ヒトの治療にも応用か
岡崎・生理研など 光でサルの手動かす
自然科学研究機構生理学研究所(岡崎市明大寺町)の南部篤教授らの研究チームが、光で神経細胞の機能を制御する技術「オプトジェネティクス」を使い、サルの腕を動かすことに世界で初めて成功した。ヒトの脳機能や精神疾患などの病態解明につながるほか、重度のパーキンソン病などの治療に応用できる可能性があるとしている。(横田沙貴)
オプトジェネティクスは、光で活性化する藻類由来の物質が発生するようにした特定の神経細胞に光を当て、働きを活性化させたり、抑制したりすることができる。電気刺激で活性化させる手法と比べ、周辺の細胞にも刺激を与えず特定の細胞のみ操作でき、働きを抑えることもできる。マウスなどの実験成功例は多いが、ヒトに近いサルでの実験は目の動きの操作しか成功していなかった。
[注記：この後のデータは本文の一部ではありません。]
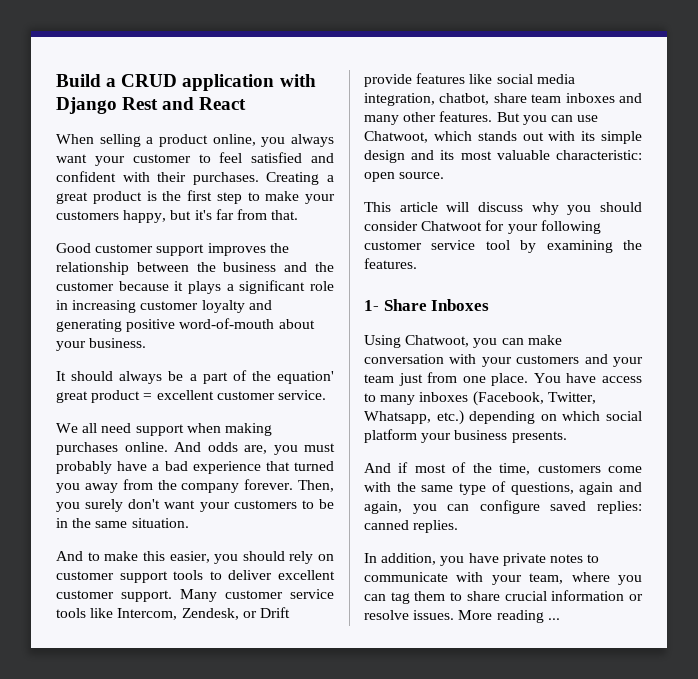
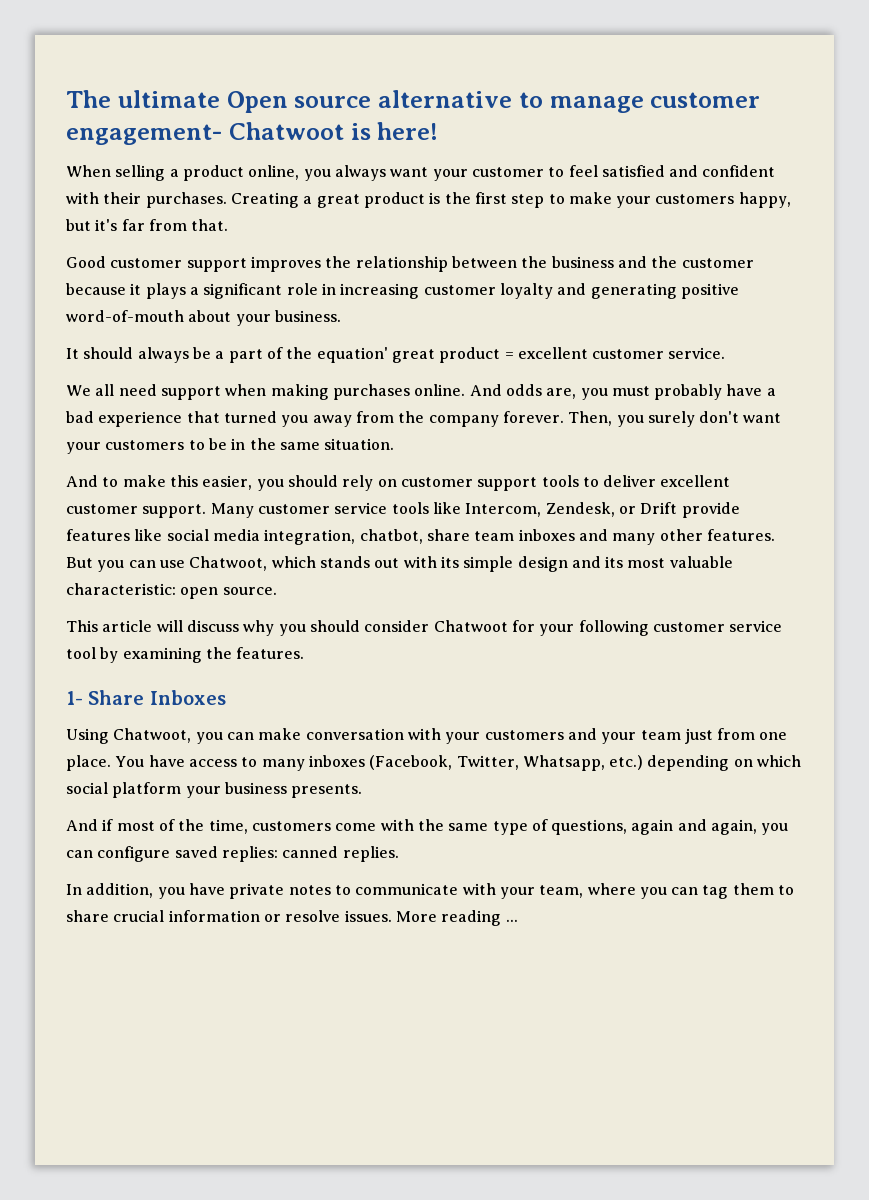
- Build a CRUD application with Django Rest and React
+ The ultimate Open source alternative to manage customer engagement- Chatwoot is here!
サルはマウスのような物をかじるのに適した歯とあごを特徴とするげっ歯類と比べて脳が大きいため、研究チームは「反応する物質の量が少ない」「光が目的の細胞に届いていない」と仮定。遺伝子操作で無害化されたウイルス「ウイルスベクター」で、大脳皮質運動野の腕の動きをつかさどる場所に藻類由来の物質を送り込み、光照射と電気刺激での神経と腕の筋肉の様子の違いを観察。光照射でも電気刺激と遜色ない筋肉の動きがあり、刺激された神経に応じてサルの手首や肩が動いた。